Exercise details. Your task is to copy every line of the entries that holds the word "parameters".

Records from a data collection
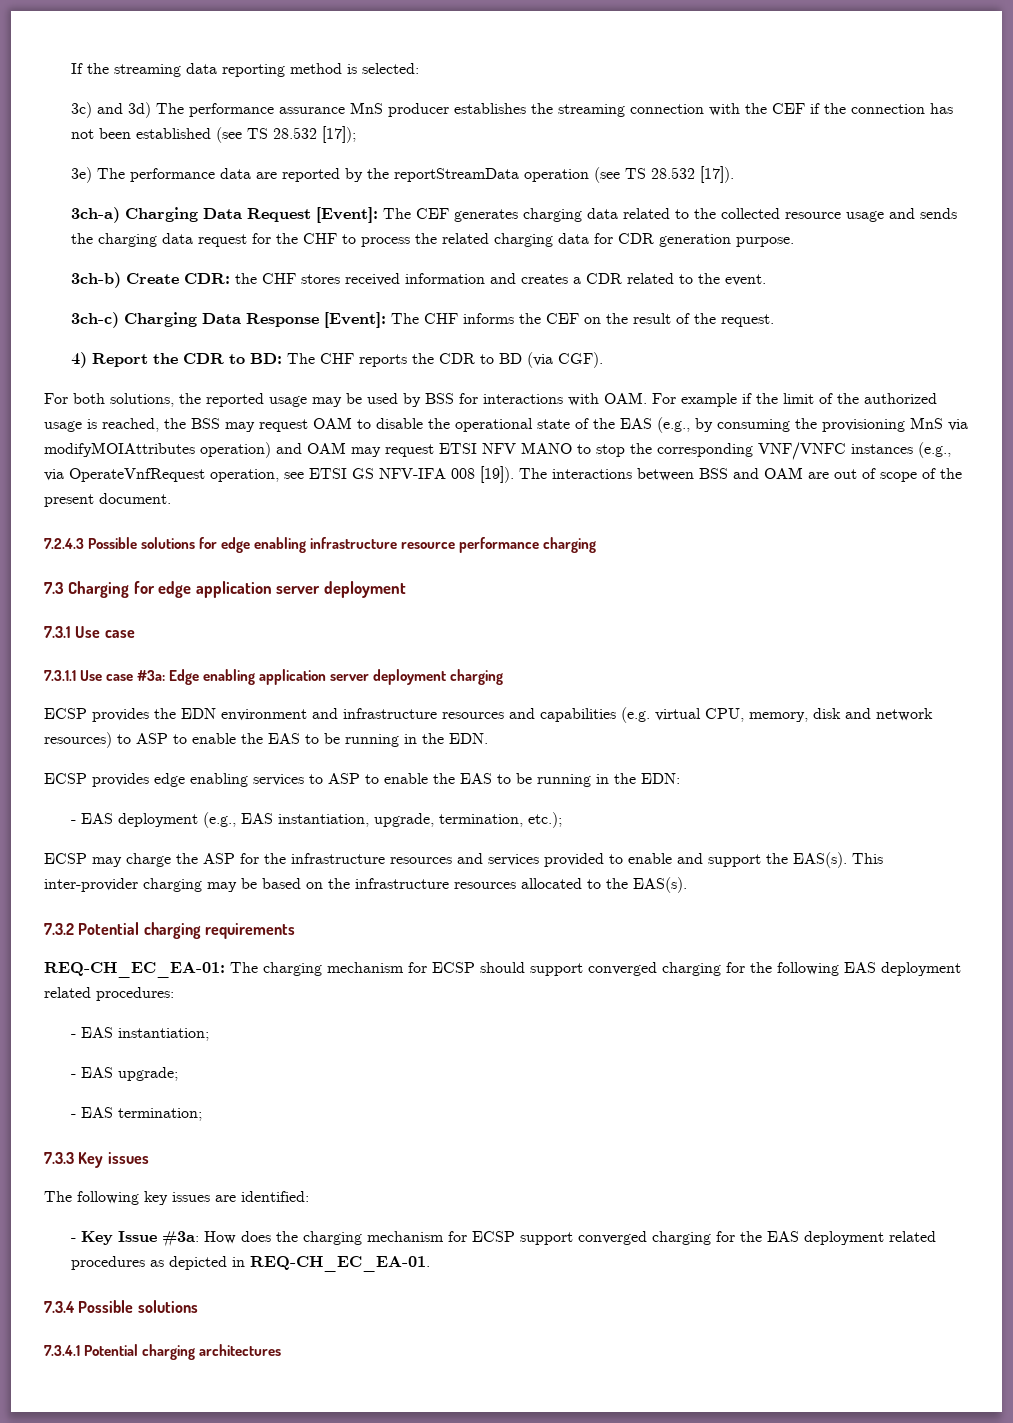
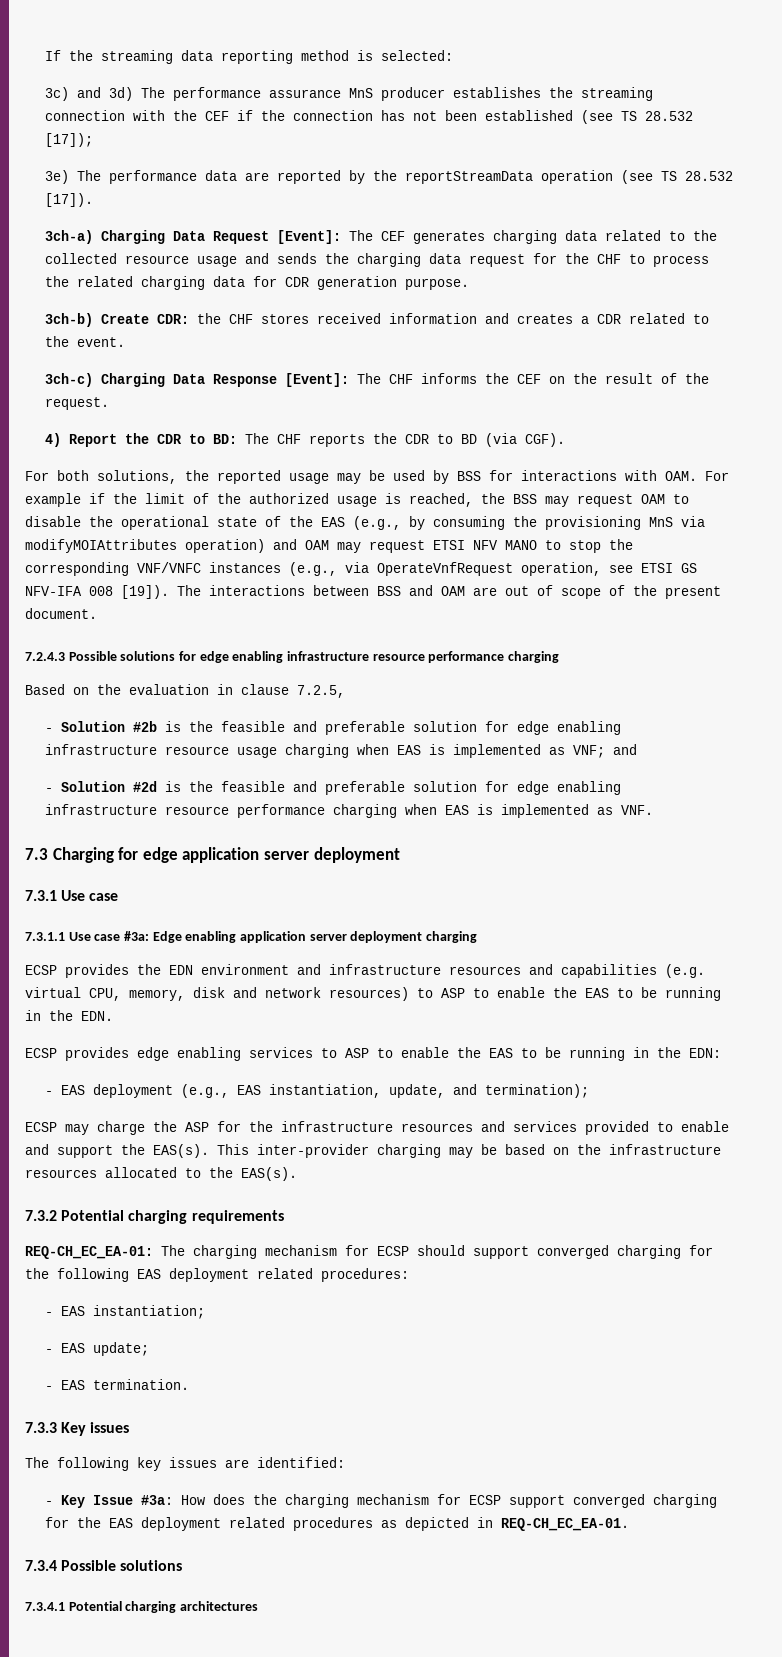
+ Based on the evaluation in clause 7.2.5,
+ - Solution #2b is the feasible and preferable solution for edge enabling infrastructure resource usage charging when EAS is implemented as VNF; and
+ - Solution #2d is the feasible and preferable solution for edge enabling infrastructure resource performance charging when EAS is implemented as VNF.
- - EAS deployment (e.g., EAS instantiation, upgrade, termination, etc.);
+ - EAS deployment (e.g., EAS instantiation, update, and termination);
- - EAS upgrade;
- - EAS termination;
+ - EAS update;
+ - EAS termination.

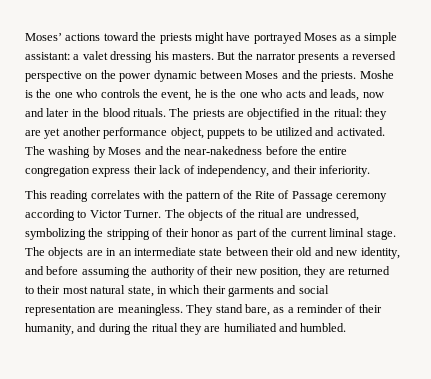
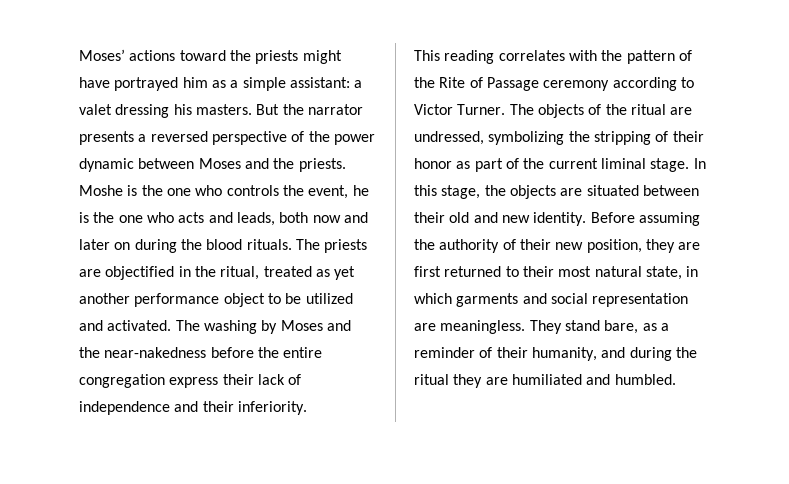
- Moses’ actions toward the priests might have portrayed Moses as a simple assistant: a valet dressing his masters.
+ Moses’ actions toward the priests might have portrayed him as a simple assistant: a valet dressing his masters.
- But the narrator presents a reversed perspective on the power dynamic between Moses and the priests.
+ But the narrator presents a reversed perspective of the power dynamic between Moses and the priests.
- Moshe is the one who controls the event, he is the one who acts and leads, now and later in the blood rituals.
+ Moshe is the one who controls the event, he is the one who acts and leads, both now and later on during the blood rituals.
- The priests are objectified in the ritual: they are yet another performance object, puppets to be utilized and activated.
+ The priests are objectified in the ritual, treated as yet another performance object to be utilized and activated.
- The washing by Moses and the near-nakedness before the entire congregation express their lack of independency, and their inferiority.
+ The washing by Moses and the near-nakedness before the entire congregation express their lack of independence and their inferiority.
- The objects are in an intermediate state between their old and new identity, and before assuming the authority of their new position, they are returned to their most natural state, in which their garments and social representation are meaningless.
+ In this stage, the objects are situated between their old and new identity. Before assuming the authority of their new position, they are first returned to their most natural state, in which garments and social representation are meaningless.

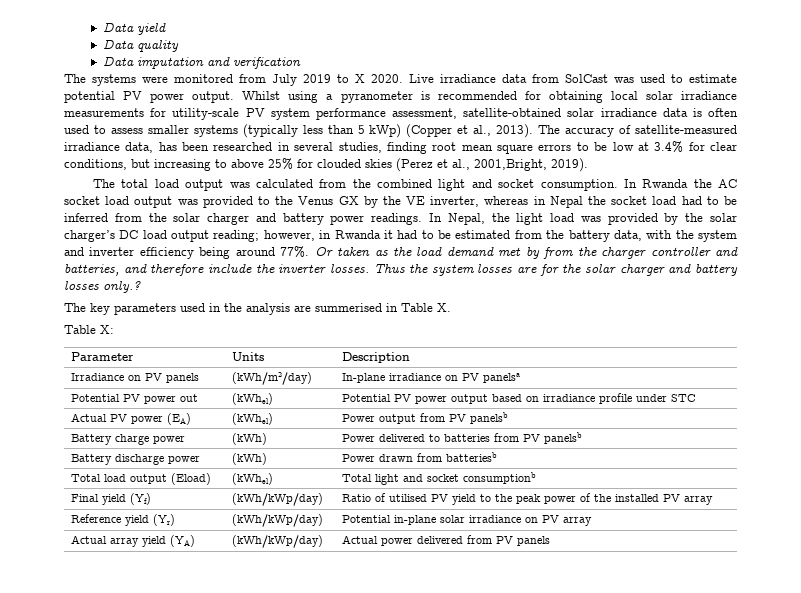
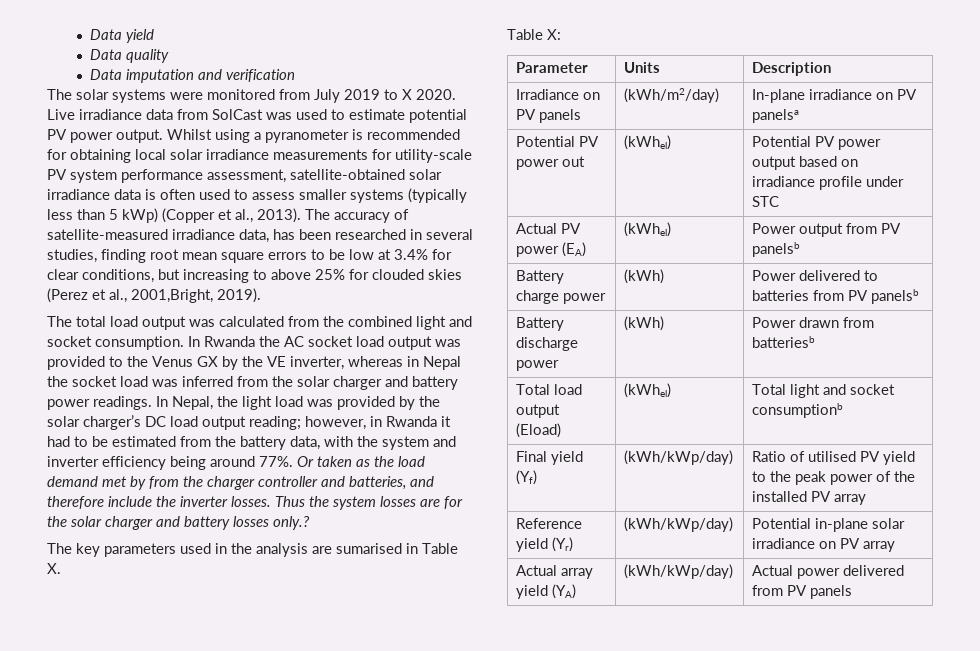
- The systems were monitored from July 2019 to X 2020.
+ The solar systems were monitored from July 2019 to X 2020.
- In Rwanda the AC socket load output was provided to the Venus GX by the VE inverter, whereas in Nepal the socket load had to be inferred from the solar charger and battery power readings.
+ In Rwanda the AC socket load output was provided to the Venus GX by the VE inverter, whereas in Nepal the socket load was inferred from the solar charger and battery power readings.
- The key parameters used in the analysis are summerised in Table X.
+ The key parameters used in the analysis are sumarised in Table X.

Your solution.
- The key parameters used in the analysis are summerised in Table X.
+ The key parameters used in the analysis are sumarised in Table X.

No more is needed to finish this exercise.